Any dataset with those columns can be used directly as schedule_file in PipelineConfig. The built-in cleaning step is optional: it is a convenience utility for converting EUROCONTROL-style flight records into the normalized ROSTER input format.

For that optional cleaner, the raw EUROCONTROL-style file must include, at minimum, the following source columns:

ADEP, ADES, FILED OFF BLOCK TIME, FILED ARRIVAL TIME,
ACTUAL OFF BLOCK TIME, ACTUAL ARRIVAL TIME,
AC Type, AC Operator, AC Registration

The cleaner validates airport ICAO codes, parses timestamps, adds ICAO wake turbulence categories from aircraft type data, and writes the normalized schema above.

Using BTS Data

ROSTER can also clean BTS on-time performance downloads into the same normalized schema. Download the BTS source data yourself, extract the CSV files into BTS/, and run the BTS cleaning tutorial:

mkdir -p BTS
# Put the extracted BTS on-time schedule CSV and aircraft inventory CSV in BTS/.
# The tutorial auto-detects BTS/on_time.csv, BTS/aircraft.csv, or the default
# extracted BTS filenames shown below.
python tutorials/tutorial_bts_cleaning.py
python main.py --schedule-file input/bts_clean.csv --seed 42 --suffix bts

You can also call the cleaner directly by passing both extracted CSV paths:

python -m roster_generator.data_cleaning.clean_bts \
  BTS/On_Time_Reporting_Carrier_On_Time_Performance_\(1987_present\)_2024_12.csv \
  BTS/T_F41SCHEDULE_B43.csv \
  --output input/bts_clean.csv

For example, from a user workspace such as /home/josu/Escritorio/main_pc/roster-workspace, the command above expects the extracted CSV files under /home/josu/Escritorio/main_pc/roster-workspace/BTS.
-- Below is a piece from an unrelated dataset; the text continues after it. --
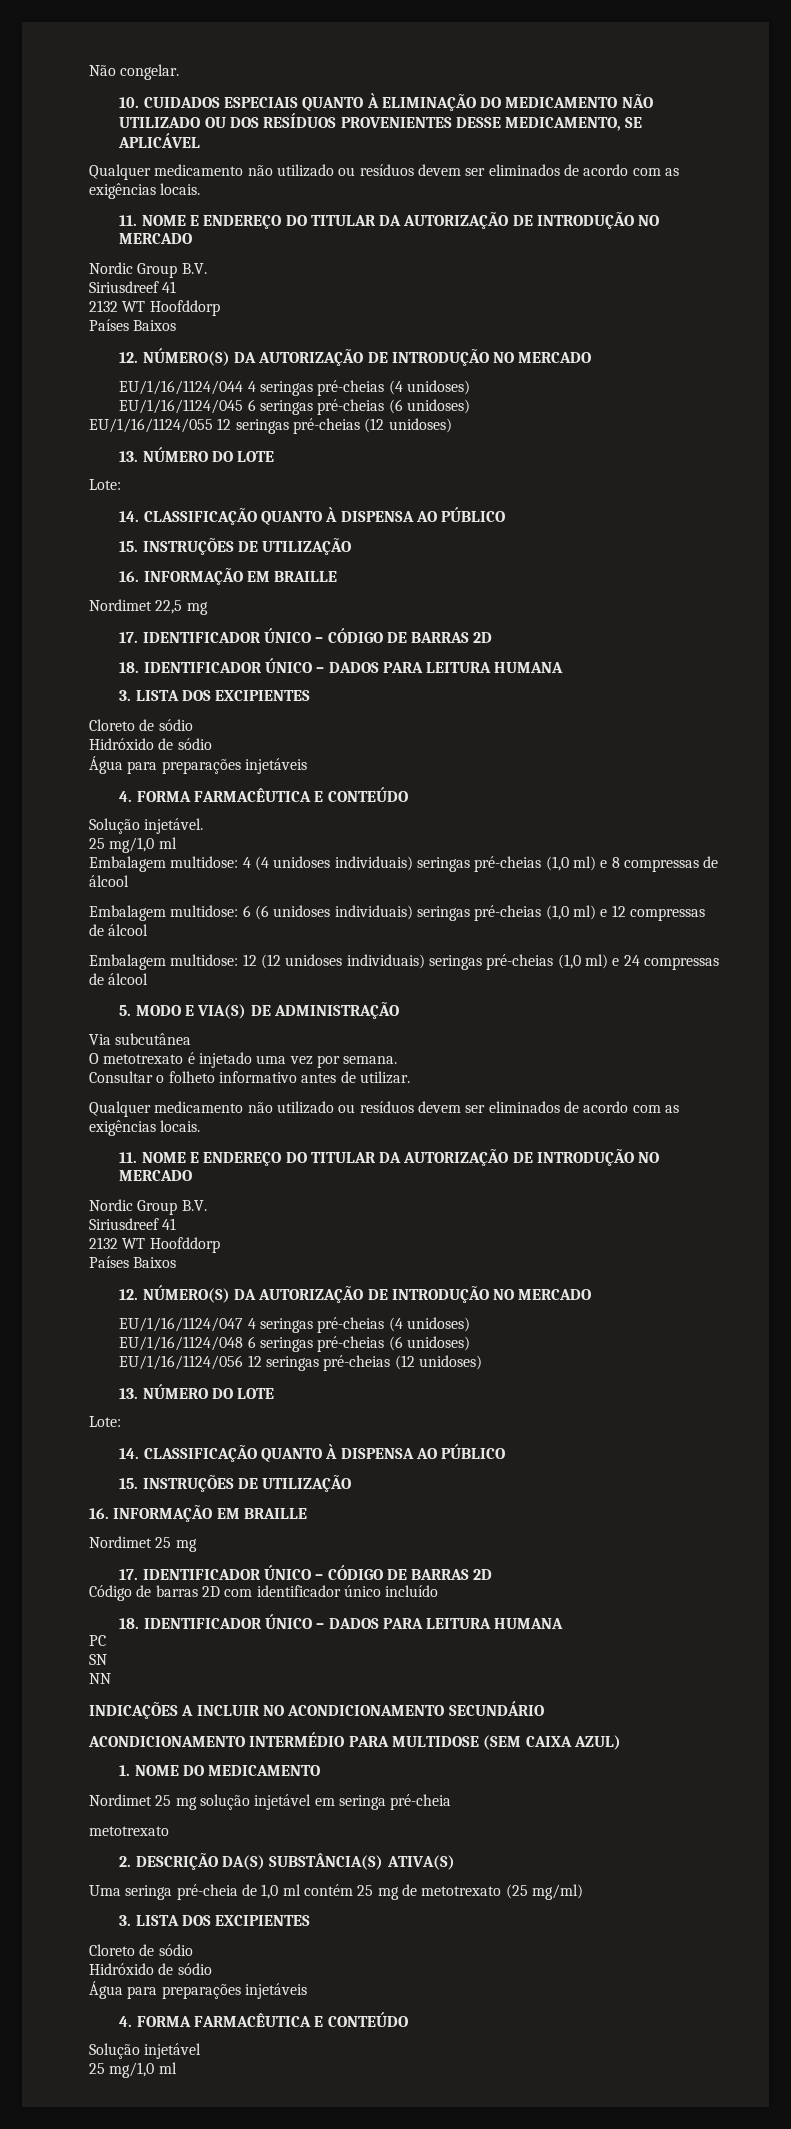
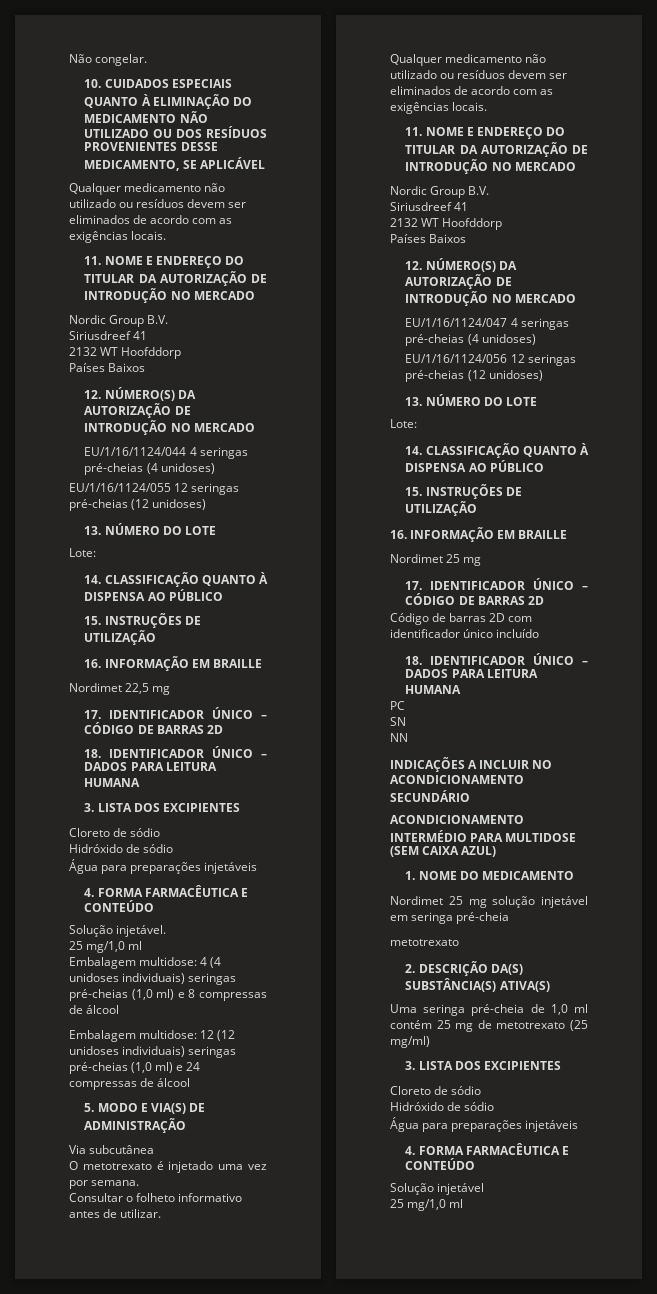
- EU/1/16/1124/045 6 seringas pré-cheias (6 unidoses)
- Embalagem multidose: 6 (6 unidoses individuais) seringas pré-cheias (1,0 ml) e 12 compressas de álcool
- EU/1/16/1124/048 6 seringas pré-cheias (6 unidoses)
The two required BTS CSV inputs are:

Need BTS table Where to get it Filename
Required Reporting Carrier On-Time Performance (1987-present) schedule https://transtats.bts.gov/PREZIP/ Extracted CSV, for example On_Time_Reporting_Carrier_On_Time_Performance_(1987_present)_2024_12.csv
Required Schedule B-43 aircraft inventory https://www.transtats.bts.gov/DL_SelectFields.aspx?QO_fu146_anzr=Nv4+Pn44vr4+Sv0n0pvny&gnoyr_VQ=GEH Extracted CSV, for example T_F41SCHEDULE_B43.csv

BTS on-time field definitions are documented at https://transtats.bts.gov/Fields.asp?gnoyr_VQ=FGJ. BTS Schedule B-43 fields are documented at https://www.transtats.bts.gov/Fields.asp?gnoyr_VQ=GEH.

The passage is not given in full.